Tudo por causa do rumo que tomou o conto de fadas mais inacreditável criado até então pelo artista que ficou mesmo desconcertado, parecendo não acreditar na trapalhada que fizera.

Foi, inclusive, acusado de ter cometido injustiça para com a gente cega que habita aquelas paragens. Apesar de que,verdade seja dita, talvez esteja melhor assim o povo, imerso na escuridão e fadado a crer piamente na verdade que o vigário não cansa de contar. Por isso, uma vez consumado o golpe contra a soberana, passou a acreditar que tudo ficará melhor.

Quanto ao autor, diante de tão ferrenha acusação, só lhe restou defender-se, alegando que fora vítima do inusitado domínio exercido por suas personagens; que na verdade fora manipulado por elas, desde o princípio; que definitivamente não fora seu o leviano desejo de escorraçar sua majestade.

“Como assim?” – indagaram em uníssono as pessoas habituadas ao trato com a literatura e, portanto, verdadeiras conhecedoras do riscado. Afirmaram, pois, desconhecer, neste vasto universo, obra em que alguma personagem tenha se rebelado contra seu o criador e tomado as rédeas da situação.

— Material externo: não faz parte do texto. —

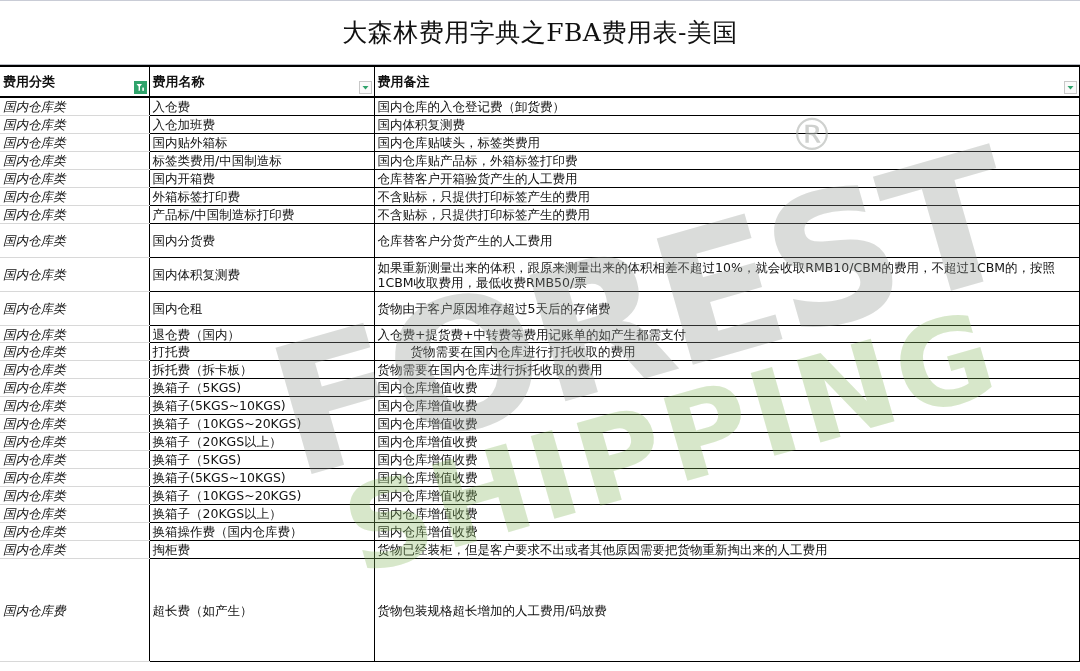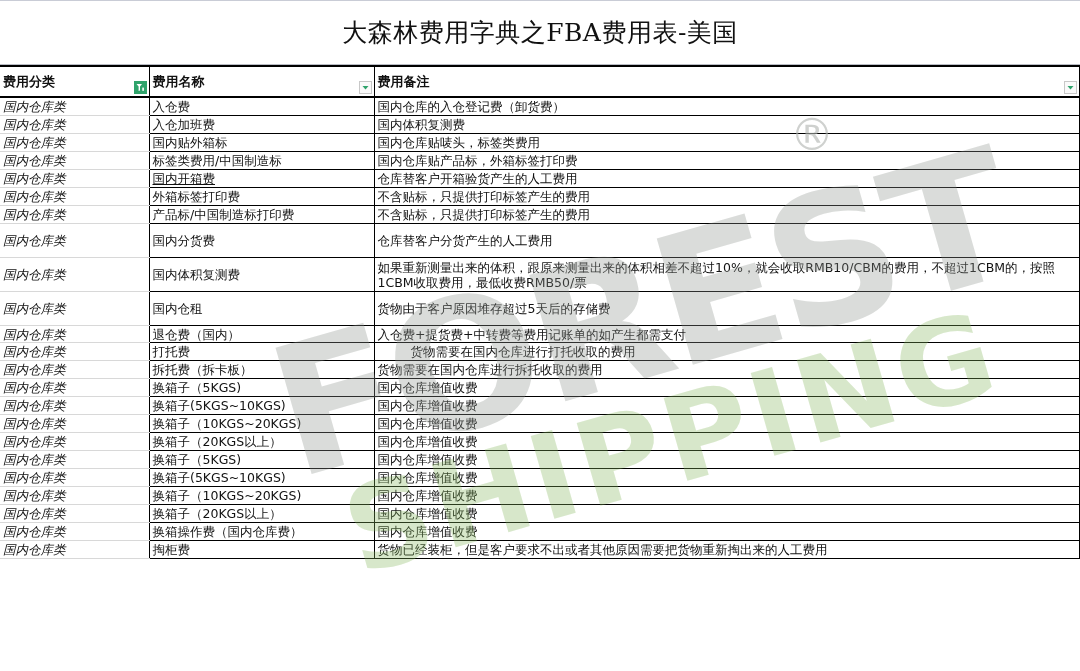"国内开箱费" td.name { text-decoration: underline -> none }
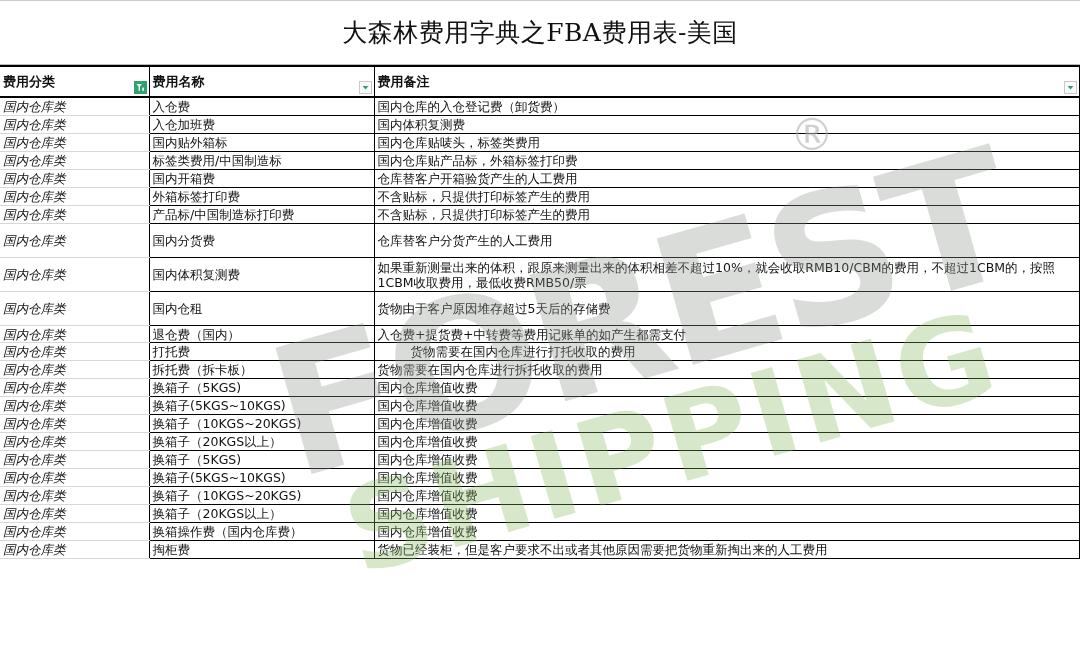"国内仓库费" tr.last { html: none -> <tr> <td>国内仓库费</td> <td>超长费（如产生）</td> <td>货物包装规格超长增加的人工费用/码放费</td> </tr> }
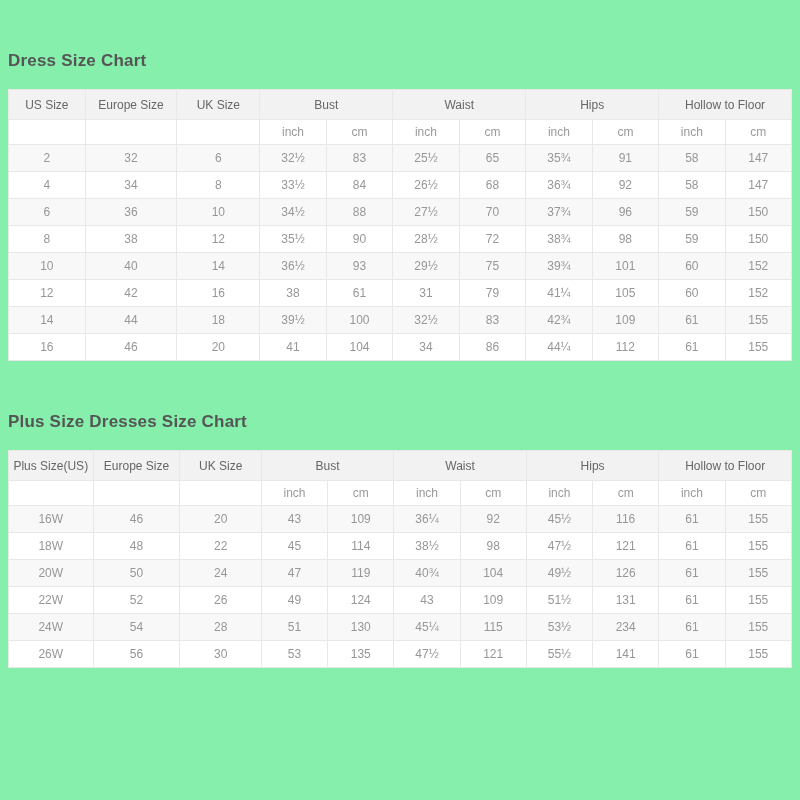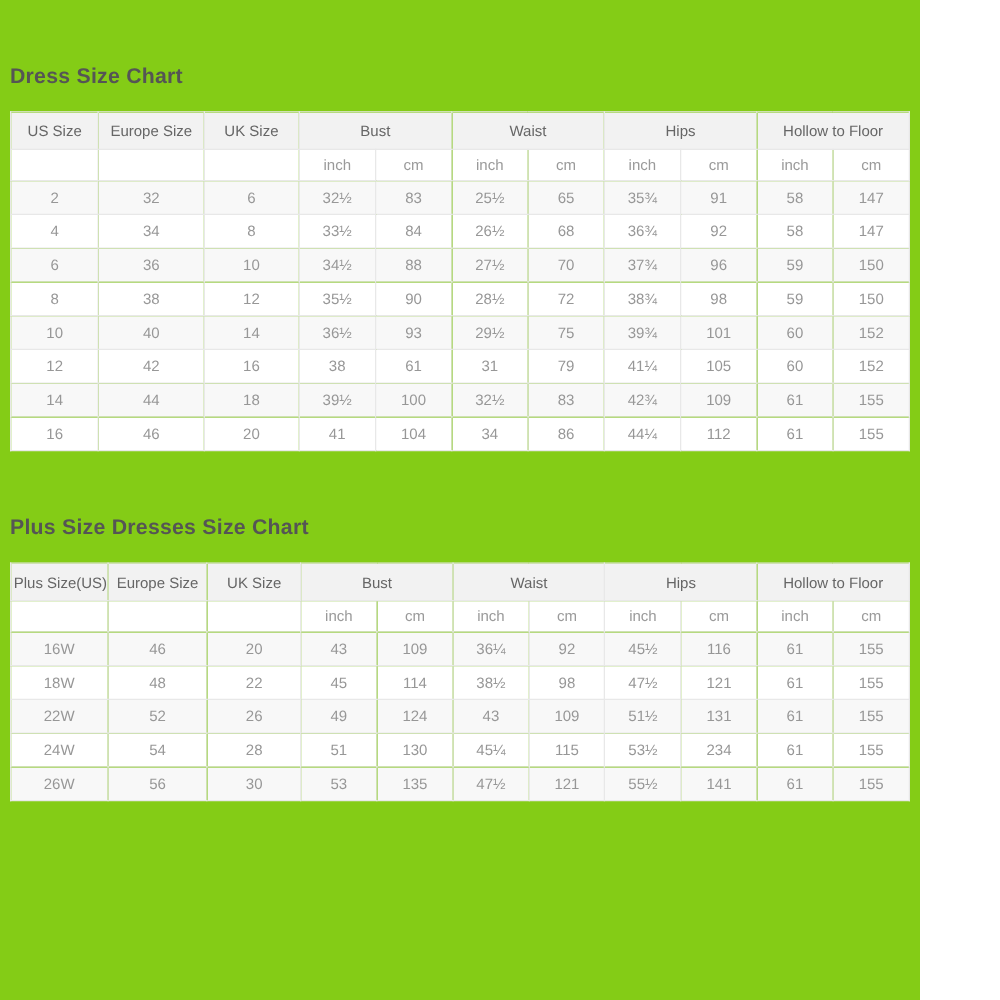"Dress Size Chart" .page { background: #84cc16 -> #86efac; width: 736px -> 800px }
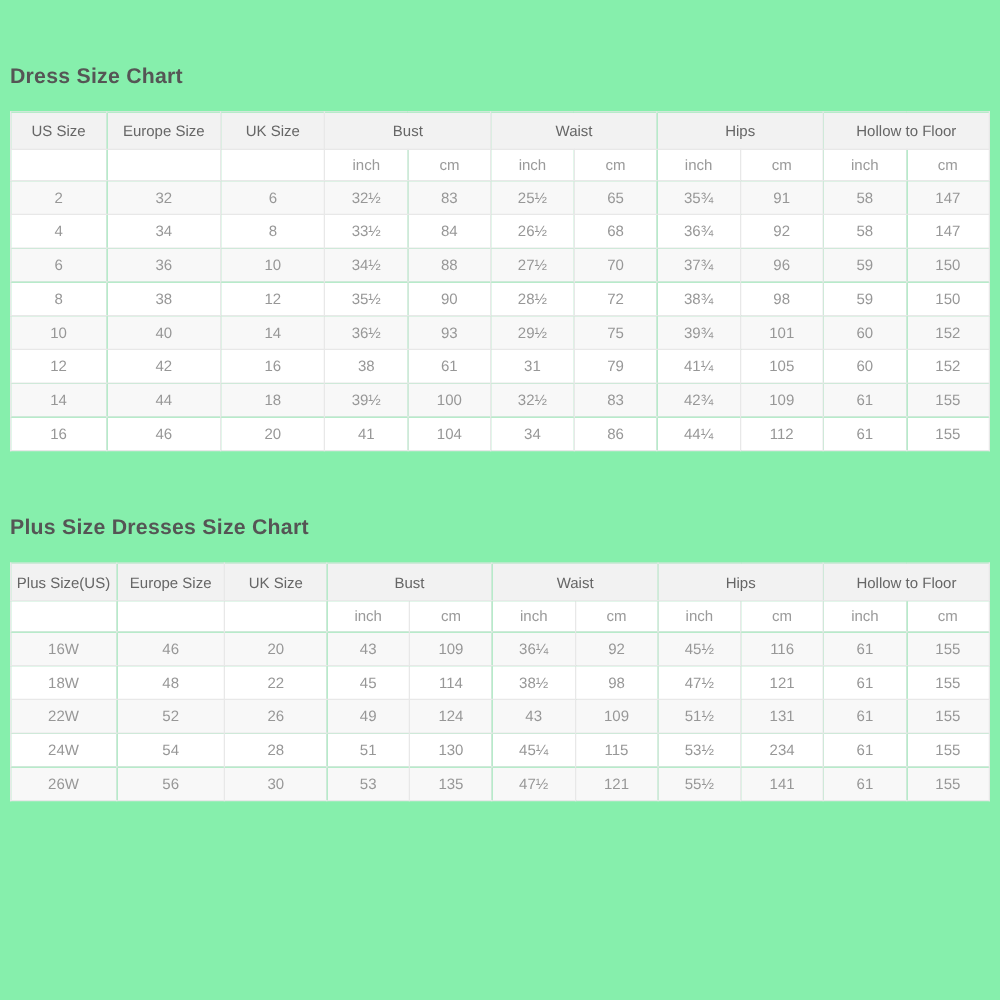"20W" tr.data-row { html: none -> <tr> <td>20W</td> <td>50</td> <td>24</td> <td>47</td> <td>119</td> <td>40¾</td> <td>104</td> <td>49½</td> <td>126</td> <td>61</td> <td>155</td> </tr> }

“Mas aqui neste reino é assim que funcionam as coisas.” – insistiu ele, para espanto do distinto público literato.

Disse-lhes ainda que, de acordo com seu modesto ponto de vista, toda a investigação que comprovou ser a família real digna de quase nenhuma confiança, da mesma forma, deveria ter sido ferramenta utilizada para destituir outros reis que outrora fizeram uso do cetro para também subtrair os recursos que os filhos da pátria amada juntaram com o suor do rosto.

Mas o poder conferido a cada personagem durante tanto tempo de história, tornou-os tão fortes que a pena do escritor passou, a partir de dado momento, a obedecer somente ao desejo da vil nobreza do lugar, desprezando sua inspiração. Era como se sua mão deixasse de obedecer ao seu comando para escrever aquilo que os poderosos opositores da rainha lhe ditavam.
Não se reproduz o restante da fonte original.